Infelizmente, a grande noticia desta passada semana foi a recente invasão à Ucrânia por parte da Rússia. Para alguma surpresa de muitos, os mercados apesar de terem caído no inicio da semana, no último dia já recuperaram as perdas e até fecharam a semana numa nota positiva.

Apesar de ser largamente antecipado algum tipo de conflito, não era esperado, pelo menos por muitos, uma invasão total à Ucrânia. Esta acção veio trazer uma enorme volatilidade aos mercados.

Em termos de dados económicos, apesar de terem tomado um papel secundário, mostram que houve um pequeno aumento na taxa de inflação.

Europa

No caso Europeu, no que conta aos seus mercados bolsistas, não houve essa sorte. Com a maior parte dos índices a mostrarem perdas durante a semana.

De forma a castigar as acções da Rússia, tanto o Reino Unido como a Europa começaram a sancionar a Rússia. Inicialmente a aplicar sanções económicos em várias empresas e indivíduos Russos. Depois impossibilitando empresas Russas de se financiarem na Europa e a paragem de alguns projectos de enorme significância para a Rússia como a pipeline das Gazprom, Norde Stream 2.

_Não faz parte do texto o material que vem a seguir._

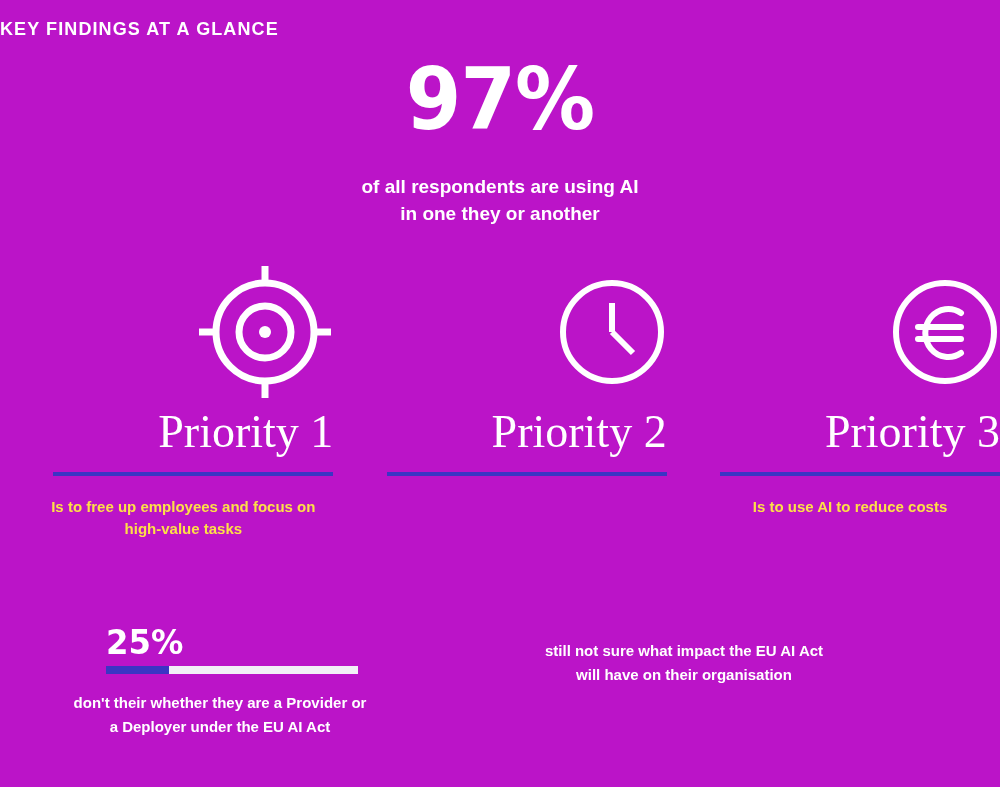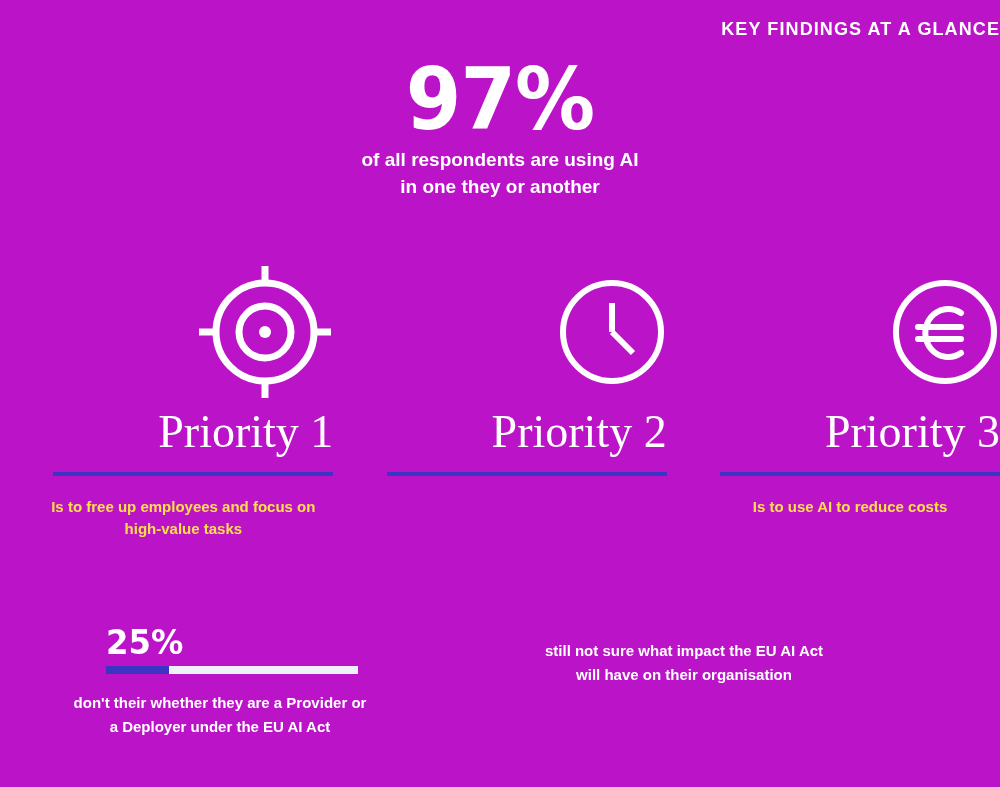--- a/index.html
+++ b/index.html
@@ -22,21 +22,21 @@
     height: 787px;
     background: #bb14c8;
   }
 
   
   .header-title {
     position: absolute;
     top: 19px;
     left: 0;
     width: 1000px;
-    text-align: right;
+    text-align: left;
     font-size: 18px;
     font-weight: bold;
     letter-spacing: 1.1px;
     color: #ffffff;
     font-family: "Liberation Sans", sans-serif;
   }
 
   .hero-stat {
     position: absolute;
     top: 52px;
@@ -47,21 +47,21 @@
     line-height: 94px;
     font-weight: bold;
     letter-spacing: -1px;
     color: #ffffff;
     font-family: "DejaVu Sans", sans-serif;
     transform: scaleX(0.93);
   }
 
   .hero-caption {
     position: absolute;
-    top: 146px;
+    top: 173px;
     left: 0;
     width: 1000px;
     text-align: center;
     font-size: 19px;
     line-height: 27px;
     font-weight: bold;
     color: #ffffff;
   }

O último e mais recente foi retirar a Rússia do sistema de pagamento SWIFT e sanções sobre o próprio Banco Central Russo. Algo que fez os mercados russos entrarem numa espiral descendente, já a apresentar enorme perdas e o Rublo com desvalorizações de 30%.

Ásia

O Japão também se juntou ás sanções à Rússia. Congelou activos de indivíduos com ligações a Donetsk e Luhansk, regiões que a Rússia declarou independente da Ucrânia de forma unilateral. Decidiu também negar a exportações de bens tecnológicos como semi-condutores para a Rússia, e impediu também que bancos Russos se pudessem financiar no Japão.

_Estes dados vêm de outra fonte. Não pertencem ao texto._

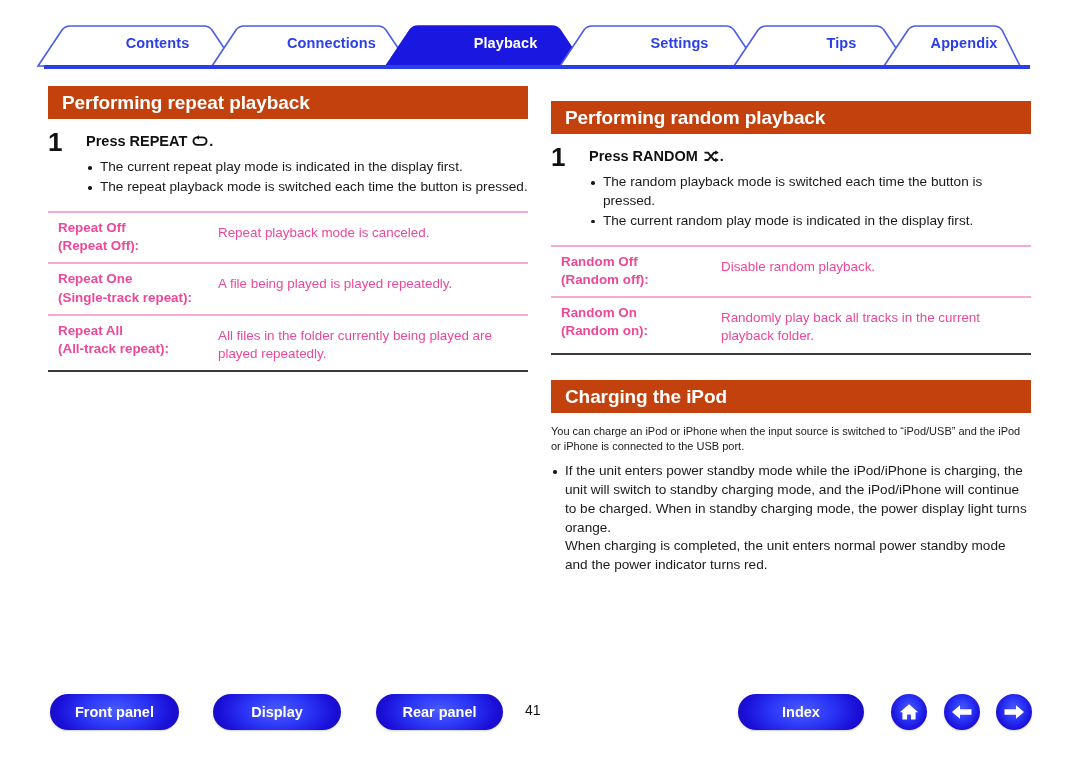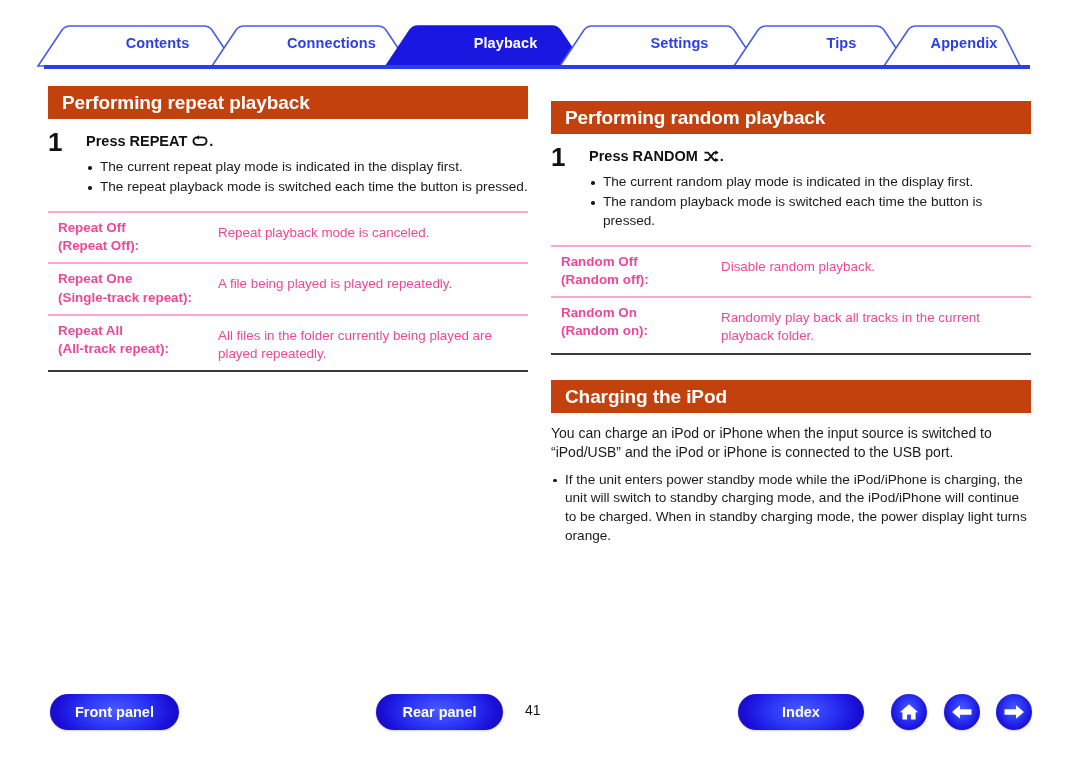--- a/index.html
+++ b/index.html
@@ -128,21 +128,21 @@
     font-weight: bold;
     padding-left: 10px;
   }
   table.modes td.v {
     padding-left: 8px;
     padding-top: 11px;
   }
 
   
   .body-p {
-    font-size: 14px;
+    font-size: 11px;
     color: #1a1a1a;
     line-height: 1.40;
     margin: 11px 0 0 0;
   }
 
   
   .footer { position: absolute; left: 0; top: 694px; width: 1080px; height: 46px; }
   .pill {
     position: absolute;
     height: 36px;
@@ -266,22 +266,22 @@
         <span class="ico-inline">
           <svg width="16" height="13" viewBox="0 0 16 13">
             <path d="M1.5,2.6 L5.0,2.6 L11.0,10.0 L14.3,10.0" fill="none" stroke="#111" stroke-width="1.9"></path>
             <path d="M1.5,10.0 L5.0,10.0 L11.0,2.6 L14.3,2.6" fill="none" stroke="#111" stroke-width="1.9"></path>
             <path d="M12.2,0.4 L15.8,2.6 L12.2,4.8 Z" fill="#111"></path>
             <path d="M12.2,7.8 L15.8,10.0 L12.2,12.2 Z" fill="#111"></path>
           </svg>
         </span><span>.</span>
       </div>
       <ul class="bullets">
+        <li>The random playback mode is switched each time the button is pressed.</li>
         <li>The current random play mode is indicated in the display first.</li>
-        <li>The random playback mode is switched each time the button is pressed.</li>
       </ul>
     </div>
 
     <table class="modes">
       <tbody>
           <tr>
         <td class="k">
           <div>Random Off</div>
           <div>(Random off):</div>
         </td>
@@ -300,26 +300,28 @@
     <div class="sec-head" style="margin-top:25px;">
       <span class="sec-head-text">Charging the iPod</span>
     </div>
 
     <p class="body-p">You can charge an iPod or iPhone when the input source is switched to “iPod/USB” and the iPod or iPhone is connected to the USB port.</p>
 
     <ul class="bullets" style="margin-top:8px;">
       <li>
         <span>If the unit enters power standby mode while the iPod/iPhone is charging, the unit will switch to standby charging mode, and the iPod/iPhone will continue to be charged. When in standby charging mode, the power display light turns orange.</span>
         <br>
+        <span>When charging is completed, the unit enters normal power standby mode and the power indicator turns red.</span>
       </li>
     </ul>
   </div>
 
   <div class="footer">
     <div class="pill" style="left:50px;  width:129px;">Front panel</div>
+    <div class="pill" style="left:213px; width:128px;">Display</div>
     <div class="pill" style="left:376px; width:127px;">Rear panel</div>
 
     <div class="pageno">41</div>
 
     <div class="pill" style="left:738px; width:126px;">Index</div>
 
     <div class="circ" style="left:891px;">
       <svg width="22" height="20" viewBox="0 0 22 20">
         <path d="M11,2.2 L20.2,10.2 L17.6,10.2 L17.6,17.6 L12.9,17.6 L12.9,12.4 L9.1,12.4 L9.1,17.6 L4.4,17.6 L4.4,10.2 L1.8,10.2 Z" fill="#ffffff"></path>
       </svg>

Os mercados Chineses apresentaram também quedas. Em parte devido à decisão do Banco Central da China, que manteve a sua taxa de juro de referência quando seria esperado uma descida. Esta falta de apoio à economia não agradou aos investidores. Especialmente com o continuo problema do sector imobiliário, com fortes diminuições de procura de novas casa.